L’elisir d’amore en Seattle
Agosto 20, 2022. La ópera de Seattle es el único teatro estadounidense cuyas temporadas comienzan en el mes de agosto, justo a la mitad del verano, cuando aún se lleva a cabo la temporada de festivales musicales y líricos en otras regiones del país. Mucho han cambiado las cosas desde que dejara la dirección del teatro el célebre Speight Jenkins, quien convirtió a Seattle en un importante centro de producción operística wagneriana, y en cuya gestión era normal ver Der Ring des Nibelungen o Parsifal como primera producción del año, o incluso alguna ópera de Strauss, y aunque en esta temporada está prevista una producción de Tristan und Isolde, parece que el teatro dejó de ser una cita anual para los wagnerianos en Norteamérica, porque se sabe que la compañía no tiene previsto hacer otro Anillo en el futuro próximo.
Parece entonces que iniciar con una producción de L’elisir d’amore de Gaetano Donizetti aleja al teatro del nombre y el prestigio que tantos años le llevó forjarse, y da para pensar cuál será el objetivo o la misión que tendrá en la actualidad un teatro de esta importancia. De ninguna manera se intenta menospreciar una obra tan conocida y agradable como L’elisir, que difícilmente puede dejar al público insatisfecho, sino que hay que entender que los teatros, aun los más sólidos, como Seattle, al día de hoy siguen sintiendo los estragos de los años de pandemia, y aunque no es labor de quien escribe consignar la cantidad de butacas vacías vistas en la función que le ocupa, sí es una señal y parámetro de que las cosas no se han recuperado en su totalidad, y por ello se debe destacar la meritoria labor de quienes, ante las adversidades, siguen manteniendo vivos y funcionando los teatros de ópera.
En lo que respecta a la producción vista, el teatro le encomendó el montaje al director de escena Stephen Lawless, quien ya tuvo éxito en el pasado explorando las posibilidades cómicas, románticas, actorales y dramáticas que le permite esta obra, y tal como lo hiciera en 1996 cuando situó la obra en un ambiente bucólico, con un montaje que circuló por diversos teatros de Norteamérica, sin perder la gracia, la chispa y el buen gusto —con la ayuda del diseñador y vestuarista Ashley Martin-Davis, y el buen trabajo de iluminación de Thomas C. Hase— trasladó la acción a un pueblo italiano en la década de 1940, durante la Segunda Guerra Mundial, donde Adina se desempeña como maestra de escuela, Nemorino es un mecánico que trabajaba en su taller de reparación de autos, y Belcore es un militar estadounidense que con su ejército llega al pueblo.

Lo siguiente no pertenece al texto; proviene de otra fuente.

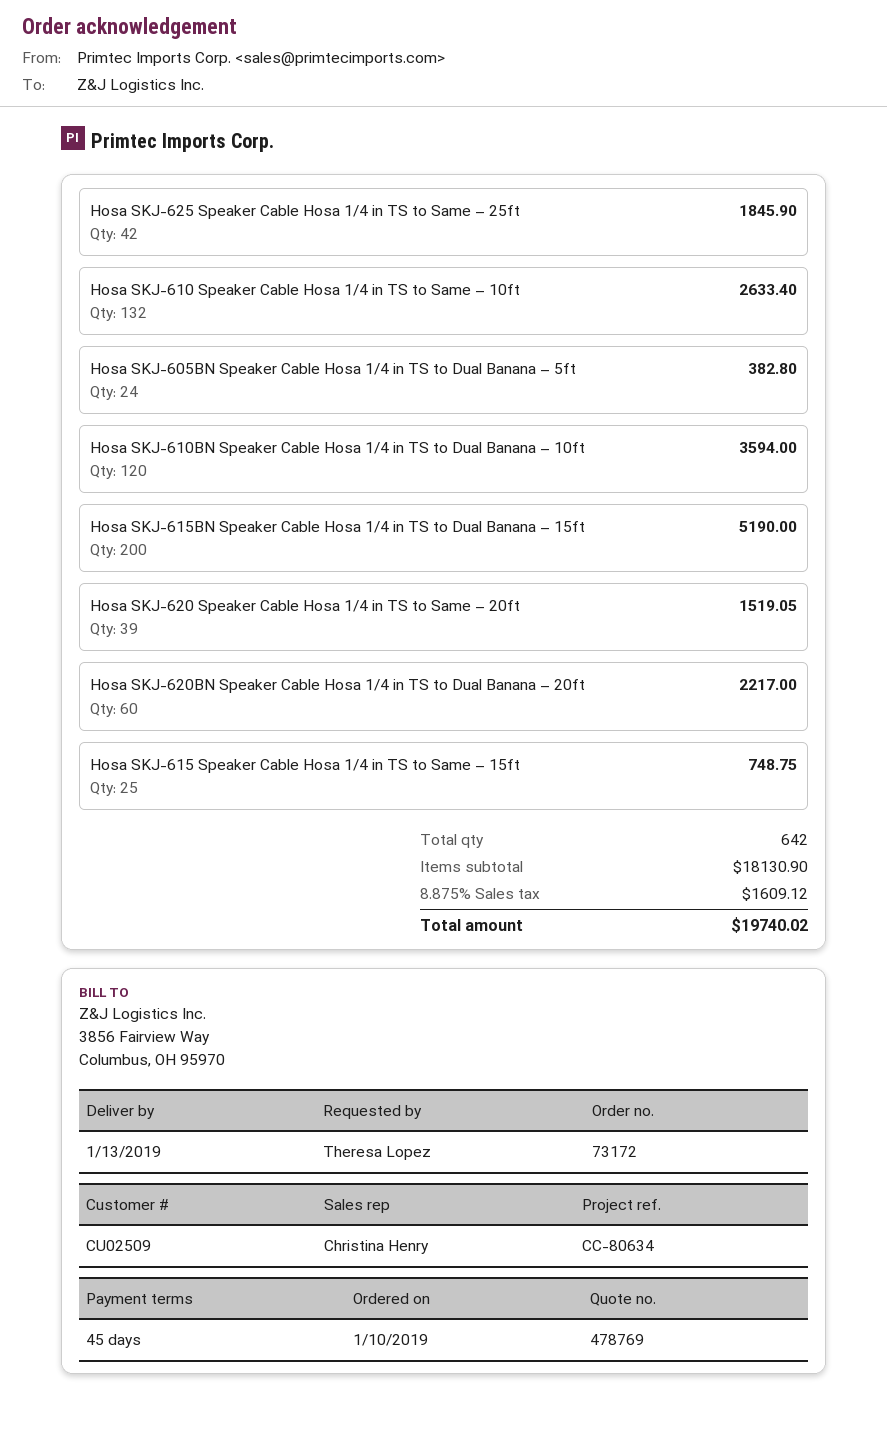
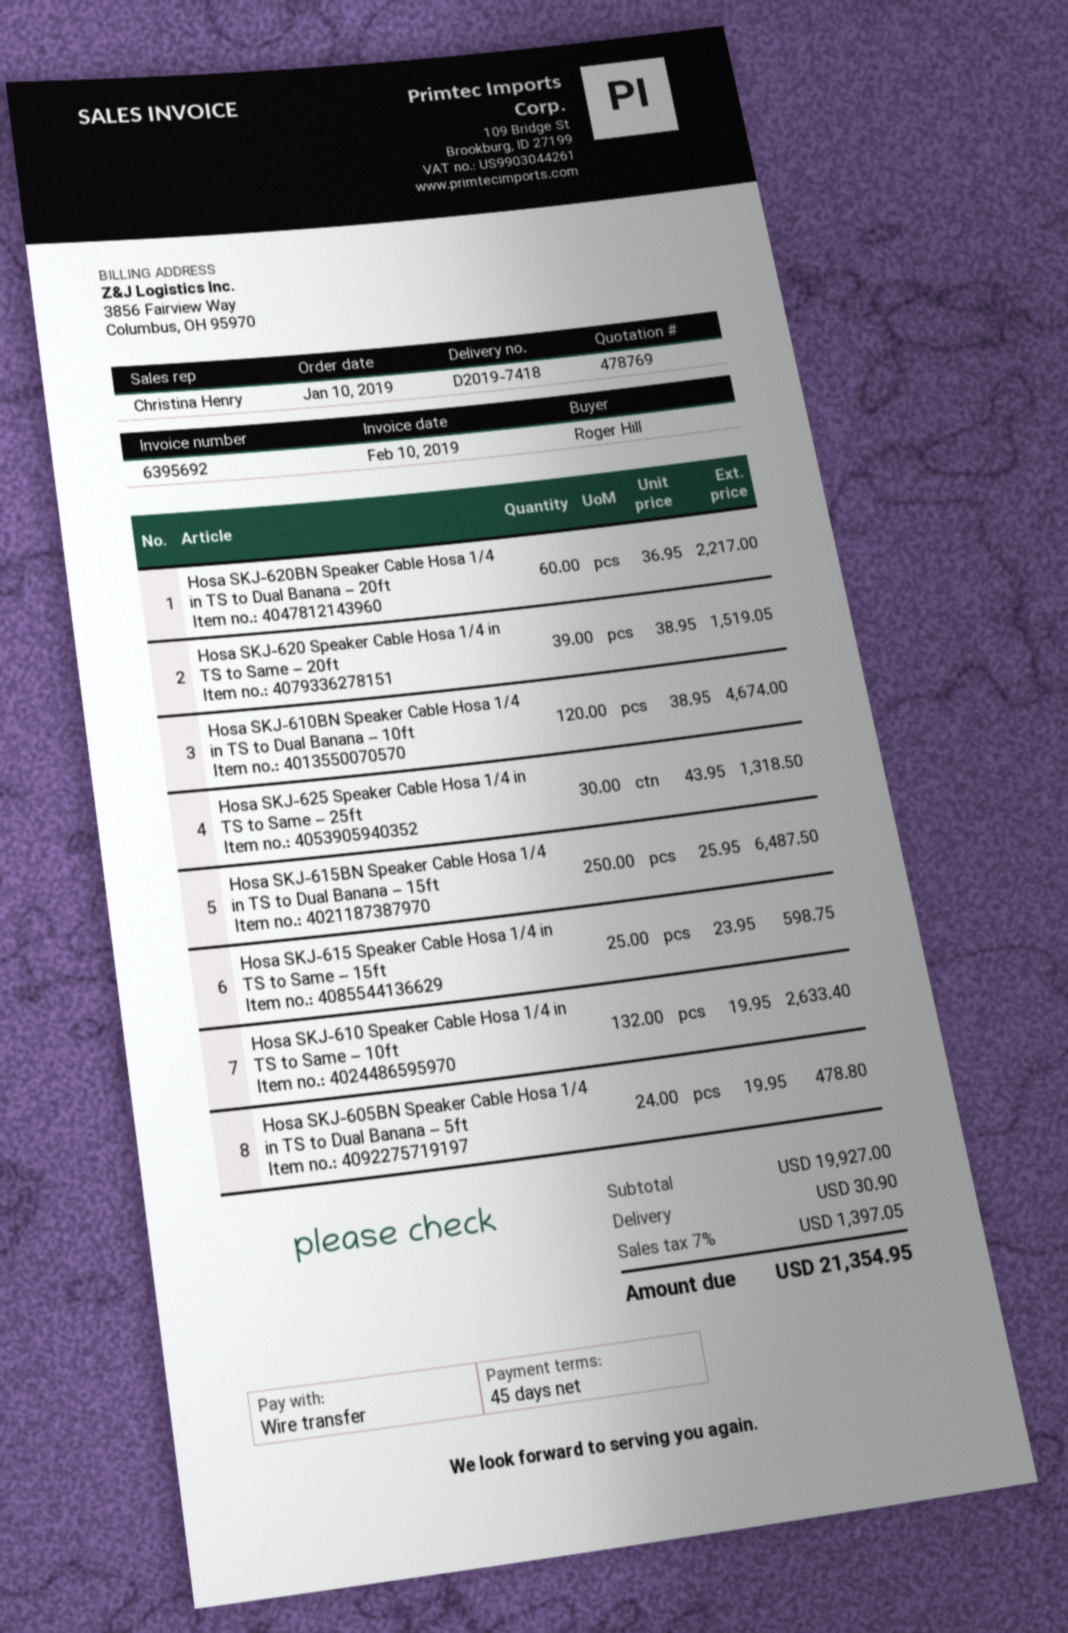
ordered by: Theresa Lopez -> Roger Hill
Hosa SKJ-625 Speaker Cable Hosa 1/4 in TS to Same – 25ft: 42 for 1845.90 -> 30 for 1318.50
Hosa SKJ-605BN Speaker Cable Hosa 1/4 in TS to Dual Banana – 5ft: 24 for 382.80 -> 24 for 478.80
Hosa SKJ-610BN Speaker Cable Hosa 1/4 in TS to Dual Banana – 10ft: 120 for 3594.00 -> 120 for 4674.00
Hosa SKJ-615BN Speaker Cable Hosa 1/4 in TS to Dual Banana – 15ft: 200 for 5190.00 -> 250 for 6487.50
Hosa SKJ-615 Speaker Cable Hosa 1/4 in TS to Same – 15ft: 25 for 748.75 -> 25 for 598.75
subtotal: 18130.90 -> 19927.00
shipping: none -> 30.90
tax: 8.875% = 1609.12 -> 7% = 1397.05
total: 19740.02 -> 21354.95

Con espectaculares que anuncian aceite de oliva, elegantes y coloridos vestuarios de acuerdo a la época, y una brillante iluminación, en una propuesta visualmente muy estética, hizo su entrada el bien vestido charlatán Dulcamara, con facha de mafioso, interpretado de manera destacada por Luca Pisaroni. Muy seguro en escena, mostró una voz segura y amplia, y con sus habilidades cómicas hizo que dar vida a su personaje pareciera algo muy fácil.
La soprano Salome Jicia dio carácter y personalidad al personaje de Adina, mostrando soltura en sus movimientos y actuación, sin conformarse a repetir los clichés del personaje caprichoso y voluble que se suele ver en escena. Agradó por la calidez, el color, y el manejo virtuoso que exhibió con su elástica y flexible voz. El joven tenor cubano-americano Andrés Acosta dio vida a un ideal Nemorino por su juvenil apariencia y chispa, mostrando buena química con Adina y una interesante voz, colorida, de buena textura y adecuada proyección.
Rodion Pogossov fue el Sargento Belcore, complaciente, aunque sobreactuado por momentos, pero con una amplia y agradable voz de barítono. Buen trabajo escénico y vocal el de Tess Altiveros en el papel de Giannetta. En su debut estadounidense, Giampaolo Bisanti ofreció una lectura vivaz y detallada de la efervescente orquestación de Donizetti, exhibiendo conocimiento y buena coordinación con los músicos, cantantes en el escenario y con el coro, que bajo la dirección de Michaella Calzaretta se mostró participativo, uniforme y nada forzado, en una función que en términos generales nunca perdió el impulso.
Por último, debo mencionar el uso de autos y motonetas en escena, así como el finale, cuando los protagonistas se retiran en un auto en una escena que bien pudo haber sido tomada de la película Grease (Vaselina).